Publié le 16 mai 2024 à 18h30. Le gouverneur de Californie, Gavin Newsom, a refusé mercredi d’extrader un médecin accusé par la Louisiane d’avoir envoyé des pilules abortives par courrier, une décision qui intensifie le conflit juridique et politique autour de l’accès à l’avortement aux États-Unis.
- Gavin Newsom bloque la demande d’extradition d’un médecin californien poursuivi en Louisiane pour avoir prescrit des médicaments abortifs.
- La Louisiane, qui a adopté certaines des lois les plus restrictives en matière d’avortement, risque jusqu’à 50 ans de prison si reconnu coupable.
- Cette décision s’inscrit dans le cadre de la politique de la Californie visant à protéger les prestataires d’avortement des poursuites pénales intentées par d’autres États.
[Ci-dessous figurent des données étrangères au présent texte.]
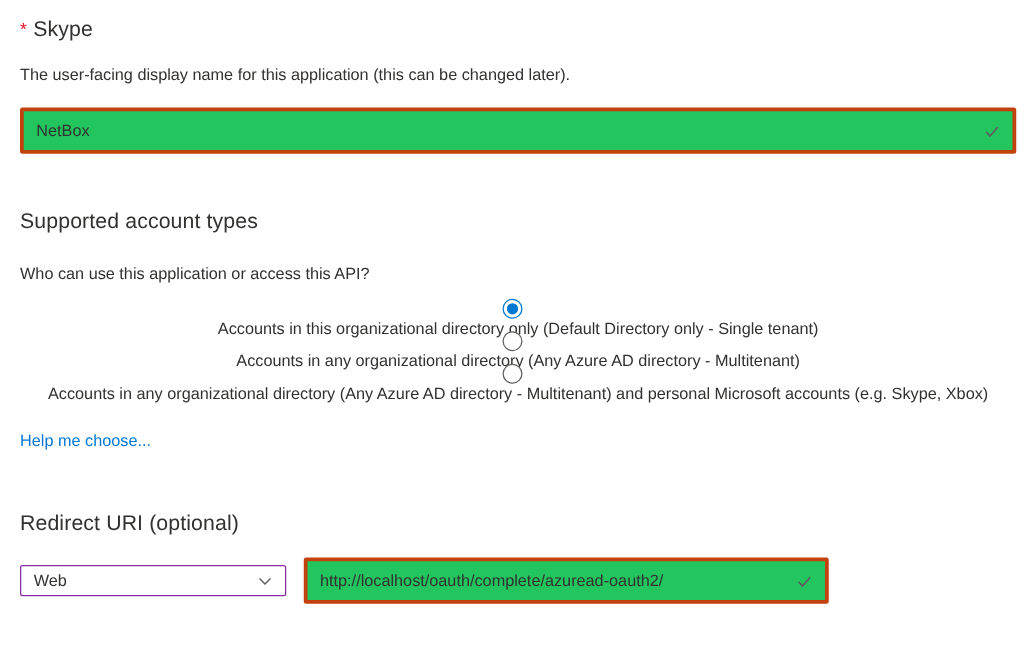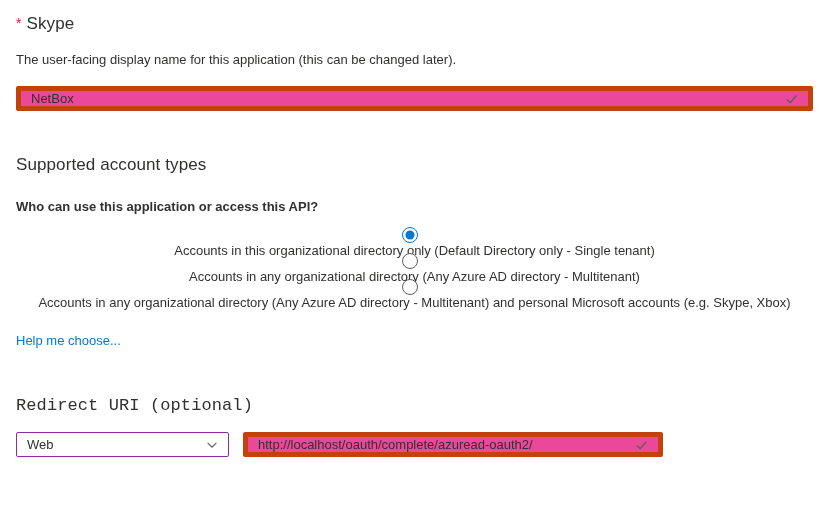--- a/index.html
+++ b/index.html
@@ -24,24 +24,24 @@
     color: #323130;
     line-height: 19px;
   }
 
   
   .name-title { margin-top: 2px; }
   .name-desc { margin-top: 16px; }
   .text-input-wrap {
     position: relative;
     margin-top: 17px;
-    height: 25px;
-    border: 5px solid #c2410c;
+    height: 37px;
+    border: 3px solid #c2410c;
     border-radius: 2px;
-    background: #ec4899;
+    background: #22c55e;
     display: flex;
     align-items: center;
   }
   .name-input-wrap { width: 797px; }
   .text-input {
     border: none; outline: none;
     font-family: "Liberation Sans", "DejaVu Sans", sans-serif;
     font-size: 13px;
     color: #323130;
     width: 100%;
@@ -52,21 +52,21 @@
   .input-check {
     position: absolute;
     right: 9px; top: 50%;
     transform: translateY(-50%);
     width: 15px; height: 15px;
     display: block;
   }
 
   
   .sat-title { margin-top: 44px; }
-  .sat-question { margin-top: 22px; font-weight: bold; }
+  .sat-question { margin-top: 22px; }
   .radio-group { margin-top: 11px; }
   .radio-row {
     display: flex;
     align-items: center;
     height: 26px;
     cursor: pointer;
     flex-direction: column;
   }
   .radio-circle {
     width: 16px; height: 16px;
@@ -92,21 +92,21 @@
   .help-link {
     display: inline-block;
     margin-top: 28px;
     font-size: 13px;
     color: #0078d4;
     text-decoration: none;
     cursor: pointer;
   }
 
   
-  .ruri-title { margin-top: 47px; font-family: Liberation Mono, monospace; }
+  .ruri-title { margin-top: 47px; }
   .ruri-desc { margin-top: 15px; width: 797px; }
   .ruri-row {
     margin-top: 17px;
     display: flex;
     gap: 14px;
     align-items: center;
   }
   .platform-select {
     position: relative;
     width: 213px;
Le gouverneur démocrate de Californie a annoncé sa décision le jour après que le gouverneur républicain de Louisiane, Jeff Landry, a officiellement demandé l’extradition du médecin. La Louisiane possède certaines des lois anti-avortement les plus strictes du pays, tandis que la Californie s’efforce de protéger les droits reproductifs et les professionnels de santé qui les exercent.
Newsom a justifié son refus en invoquant un décret signé en 2022, qui interdit aux agences d’État californiennes de coopérer avec les enquêtes d’autres États visant à poursuivre les prestataires d’avortement. Il a fermement déclaré qu’il ne permettrait pas à d’autres États d’entraver l’accès aux soins de santé reproductive en Californie.
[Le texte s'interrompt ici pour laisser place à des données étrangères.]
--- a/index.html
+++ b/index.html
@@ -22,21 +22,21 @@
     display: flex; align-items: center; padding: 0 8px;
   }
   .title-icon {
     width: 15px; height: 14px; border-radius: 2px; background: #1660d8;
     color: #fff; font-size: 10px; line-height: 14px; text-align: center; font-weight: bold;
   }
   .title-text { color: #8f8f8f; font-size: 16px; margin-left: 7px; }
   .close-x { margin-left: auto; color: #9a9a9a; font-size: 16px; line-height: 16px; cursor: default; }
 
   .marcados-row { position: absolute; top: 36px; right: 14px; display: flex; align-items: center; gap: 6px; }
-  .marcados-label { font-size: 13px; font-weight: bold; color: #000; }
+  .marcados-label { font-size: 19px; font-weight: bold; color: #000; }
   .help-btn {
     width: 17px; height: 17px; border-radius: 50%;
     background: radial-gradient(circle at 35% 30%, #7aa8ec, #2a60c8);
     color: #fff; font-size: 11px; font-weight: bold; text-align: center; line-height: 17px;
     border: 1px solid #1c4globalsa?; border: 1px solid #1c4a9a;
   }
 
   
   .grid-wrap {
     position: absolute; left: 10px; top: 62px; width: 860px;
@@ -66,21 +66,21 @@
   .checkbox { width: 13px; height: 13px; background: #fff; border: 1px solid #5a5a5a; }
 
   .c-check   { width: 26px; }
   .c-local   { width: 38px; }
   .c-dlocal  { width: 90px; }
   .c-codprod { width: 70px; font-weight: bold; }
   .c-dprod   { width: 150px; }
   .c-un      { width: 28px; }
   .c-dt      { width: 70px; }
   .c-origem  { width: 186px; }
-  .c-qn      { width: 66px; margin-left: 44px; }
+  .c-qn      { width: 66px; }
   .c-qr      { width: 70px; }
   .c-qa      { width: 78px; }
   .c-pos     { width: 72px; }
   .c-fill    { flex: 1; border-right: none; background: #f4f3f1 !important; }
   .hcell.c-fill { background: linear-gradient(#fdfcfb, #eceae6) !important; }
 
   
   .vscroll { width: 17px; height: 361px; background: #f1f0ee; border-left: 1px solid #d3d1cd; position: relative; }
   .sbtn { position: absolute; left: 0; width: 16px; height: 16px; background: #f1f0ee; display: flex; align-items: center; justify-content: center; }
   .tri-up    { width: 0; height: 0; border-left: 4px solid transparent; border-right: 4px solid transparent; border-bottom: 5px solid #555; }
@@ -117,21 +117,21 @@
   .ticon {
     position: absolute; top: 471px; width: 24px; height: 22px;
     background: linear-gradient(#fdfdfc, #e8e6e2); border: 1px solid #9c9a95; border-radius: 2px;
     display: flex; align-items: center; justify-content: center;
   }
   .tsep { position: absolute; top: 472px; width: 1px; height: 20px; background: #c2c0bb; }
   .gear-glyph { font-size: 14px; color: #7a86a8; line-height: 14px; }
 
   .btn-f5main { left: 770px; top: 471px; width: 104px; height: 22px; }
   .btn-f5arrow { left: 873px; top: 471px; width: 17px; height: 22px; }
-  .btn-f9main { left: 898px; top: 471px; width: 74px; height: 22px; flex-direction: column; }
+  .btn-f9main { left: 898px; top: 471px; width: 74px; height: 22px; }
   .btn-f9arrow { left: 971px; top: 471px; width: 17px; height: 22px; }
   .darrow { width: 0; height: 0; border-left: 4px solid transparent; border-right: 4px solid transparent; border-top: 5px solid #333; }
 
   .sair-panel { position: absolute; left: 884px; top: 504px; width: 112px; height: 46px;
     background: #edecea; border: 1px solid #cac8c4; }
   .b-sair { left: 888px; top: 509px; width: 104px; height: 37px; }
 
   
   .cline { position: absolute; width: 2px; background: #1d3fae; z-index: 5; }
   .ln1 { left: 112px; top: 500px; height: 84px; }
« Nous ne permettrons pas à des politiciens extrémistes d’autres États d’entrer en Californie et d’essayer de punir des médecins sur la base d’allégations selon lesquelles ils fourniraient des services de santé reproductive. Pas aujourd’hui. Pas jamais. »
Gavin Newsom, gouverneur de Californie
Le bureau de Jeff Landry n’a pas immédiatement réagi à l’annonce de Newsom. La Louisiane cherche à extrader Rémy Coeytaux, un médecin de la région de la baie de San Francisco. Selon la procureure générale de Louisiane, Liz Murrill, le Dr Coeytaux est accusé d’avoir illégalement prescrit des médicaments provoquant l’avortement, une infraction passible d’une peine maximale de 50 ans de prison.
Les tentatives de contact avec le Dr Coeytaux pour obtenir un commentaire sur la demande d’extradition sont restées sans réponse. Cette affaire intervient dans un contexte de tensions croissantes entre les États américains concernant l’accès à l’avortement, notamment depuis l’annulation de l’arrêt Roe v. Wade par la Cour suprême en 2022. La Californie a adopté des lois visant à protéger les prestataires d’avortement et les patientes venant d’États où l’avortement est restreint ou interdit.